Charitable giving is one of the most meaningful ways to use wealth.
But it can also benefit from thoughtful planning.
With the right approach, generosity can support the causes you care about while fitting into your broader financial, tax, retirement, and estate plans.
Giving With Intention
Many people give reactively.
A fundraiser appears. A friend asks. A charity sends a letter. A campaign catches attention.
There’s nothing wrong with spontaneous generosity. But families with significant wealth may want a more intentional approach.
Which causes matter most?
How much do you want to give during your lifetime?
Do you want giving to continue through your estate?
Should children or grandchildren be involved?
How should charitable giving fit with family wealth transfer?
These questions can turn generosity into a lasting part of your financial plan.

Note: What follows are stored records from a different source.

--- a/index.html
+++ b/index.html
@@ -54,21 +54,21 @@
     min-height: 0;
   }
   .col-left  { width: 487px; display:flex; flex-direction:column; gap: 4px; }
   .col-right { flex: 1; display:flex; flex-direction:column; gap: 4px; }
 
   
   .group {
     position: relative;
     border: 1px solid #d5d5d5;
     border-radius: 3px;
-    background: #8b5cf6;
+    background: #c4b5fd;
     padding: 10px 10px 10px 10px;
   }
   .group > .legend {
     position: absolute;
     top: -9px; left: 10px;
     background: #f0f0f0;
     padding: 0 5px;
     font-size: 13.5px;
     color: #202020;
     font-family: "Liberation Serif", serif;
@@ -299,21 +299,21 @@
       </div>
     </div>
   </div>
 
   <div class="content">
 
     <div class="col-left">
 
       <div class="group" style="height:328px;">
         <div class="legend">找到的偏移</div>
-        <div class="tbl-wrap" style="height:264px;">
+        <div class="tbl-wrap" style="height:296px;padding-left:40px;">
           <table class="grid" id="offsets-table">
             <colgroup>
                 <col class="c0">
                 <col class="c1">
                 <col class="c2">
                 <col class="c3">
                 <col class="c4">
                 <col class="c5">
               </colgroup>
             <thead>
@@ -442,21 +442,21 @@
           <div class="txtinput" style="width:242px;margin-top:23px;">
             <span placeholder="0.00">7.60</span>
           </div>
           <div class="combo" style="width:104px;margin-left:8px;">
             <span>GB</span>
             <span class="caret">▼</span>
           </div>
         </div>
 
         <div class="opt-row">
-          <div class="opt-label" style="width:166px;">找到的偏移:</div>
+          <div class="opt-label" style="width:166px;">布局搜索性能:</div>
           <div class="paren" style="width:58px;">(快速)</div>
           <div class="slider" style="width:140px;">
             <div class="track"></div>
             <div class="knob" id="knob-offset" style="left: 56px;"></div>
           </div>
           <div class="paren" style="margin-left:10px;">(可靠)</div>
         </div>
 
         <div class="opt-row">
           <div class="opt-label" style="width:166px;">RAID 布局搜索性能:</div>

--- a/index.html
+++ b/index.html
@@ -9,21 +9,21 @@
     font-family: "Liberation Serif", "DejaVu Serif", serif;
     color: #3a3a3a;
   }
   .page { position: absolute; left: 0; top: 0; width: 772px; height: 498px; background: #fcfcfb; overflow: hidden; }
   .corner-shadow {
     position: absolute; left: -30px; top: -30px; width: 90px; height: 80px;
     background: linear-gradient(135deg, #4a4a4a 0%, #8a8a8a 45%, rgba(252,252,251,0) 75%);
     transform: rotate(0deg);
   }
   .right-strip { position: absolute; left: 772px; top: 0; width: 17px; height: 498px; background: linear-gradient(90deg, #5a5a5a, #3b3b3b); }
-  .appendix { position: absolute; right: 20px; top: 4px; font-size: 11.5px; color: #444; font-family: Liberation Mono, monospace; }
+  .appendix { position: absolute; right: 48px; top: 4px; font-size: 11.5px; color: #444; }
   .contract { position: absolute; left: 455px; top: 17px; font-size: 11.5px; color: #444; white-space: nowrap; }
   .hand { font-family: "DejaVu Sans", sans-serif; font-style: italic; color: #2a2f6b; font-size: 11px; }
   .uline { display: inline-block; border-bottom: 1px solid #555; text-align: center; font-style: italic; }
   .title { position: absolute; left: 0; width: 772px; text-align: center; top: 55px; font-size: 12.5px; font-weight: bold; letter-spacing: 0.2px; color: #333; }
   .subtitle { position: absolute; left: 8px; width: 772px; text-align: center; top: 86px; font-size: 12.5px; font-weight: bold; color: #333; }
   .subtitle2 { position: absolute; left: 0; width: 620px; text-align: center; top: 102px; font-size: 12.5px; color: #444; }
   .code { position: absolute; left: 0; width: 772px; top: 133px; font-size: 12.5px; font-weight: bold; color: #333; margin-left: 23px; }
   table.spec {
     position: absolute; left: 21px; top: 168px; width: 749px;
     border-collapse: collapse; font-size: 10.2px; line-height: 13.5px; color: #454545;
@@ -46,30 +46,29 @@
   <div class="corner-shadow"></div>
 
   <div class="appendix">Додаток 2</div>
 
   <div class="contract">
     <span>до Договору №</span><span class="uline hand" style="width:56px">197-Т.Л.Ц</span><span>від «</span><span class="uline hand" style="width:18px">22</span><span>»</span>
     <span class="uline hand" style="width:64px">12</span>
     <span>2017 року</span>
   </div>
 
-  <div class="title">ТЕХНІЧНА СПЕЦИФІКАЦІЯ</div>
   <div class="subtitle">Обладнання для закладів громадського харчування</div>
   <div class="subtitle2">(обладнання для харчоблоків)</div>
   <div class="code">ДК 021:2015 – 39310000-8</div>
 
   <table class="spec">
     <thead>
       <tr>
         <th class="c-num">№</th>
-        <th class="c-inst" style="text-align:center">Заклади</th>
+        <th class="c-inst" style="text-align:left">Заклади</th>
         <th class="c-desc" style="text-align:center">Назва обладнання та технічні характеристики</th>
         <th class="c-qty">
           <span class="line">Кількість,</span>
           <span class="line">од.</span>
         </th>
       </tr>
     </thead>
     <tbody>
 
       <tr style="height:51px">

Charitable giving and tax planning
Tax should never be the only reason to give.
But tax planning can help make giving more effective.
Depending on the situation, charitable strategies may include donations of cash, appreciated securities, donor-advised funds, charitable foundations, or gifts made through an estate.
Each option can have different tax outcomes.
For example, donating appreciated securities may help reduce capital gains tax while supporting a charity. Estate gifts may help reduce tax payable at death. Donor-advised funds may allow families to make a larger gift now and distribute funds to charities over time.
The right strategy depends on your assets, income, estate plans, and giving priorities.
Making giving a family conversation
Charitable giving can also help families talk about values.
Parents and grandparents often want the next generation to understand responsibility, stewardship, and the purpose behind family wealth.
Giving can create a natural opening for those conversations.
Families may choose to involve children in selecting charities, reviewing annual giving, or discussing the causes that shaped previous generations.
These conversations can be especially powerful because they move wealth planning beyond dollars.
They help explain what the family stands for.
Giving during life or through your estate
Some people prefer to give while they’re alive, so they can see the impact.
Others prefer to leave charitable gifts through a will, life insurance policy, or other estate planning tool.
Many families do both.
Lifetime giving can create meaningful involvement today. Estate giving can extend that impact into the future.
The important part is making sure charitable intentions are properly reflected in the broader plan. That includes tax planning, estate documents, family communication, and the needs of loved ones.
A thoughtful way to create impact
A thoughtful charitable giving plan starts with what matters most to you.
From there, the right strategy can help you consider timing, tax implications, family involvement, and the long-term impact you want your wealth to create.
Because the legacy you leave isn’t measured only by what passes to the next generation.
It’s also reflected in the lives, communities, and causes your wealth helps support.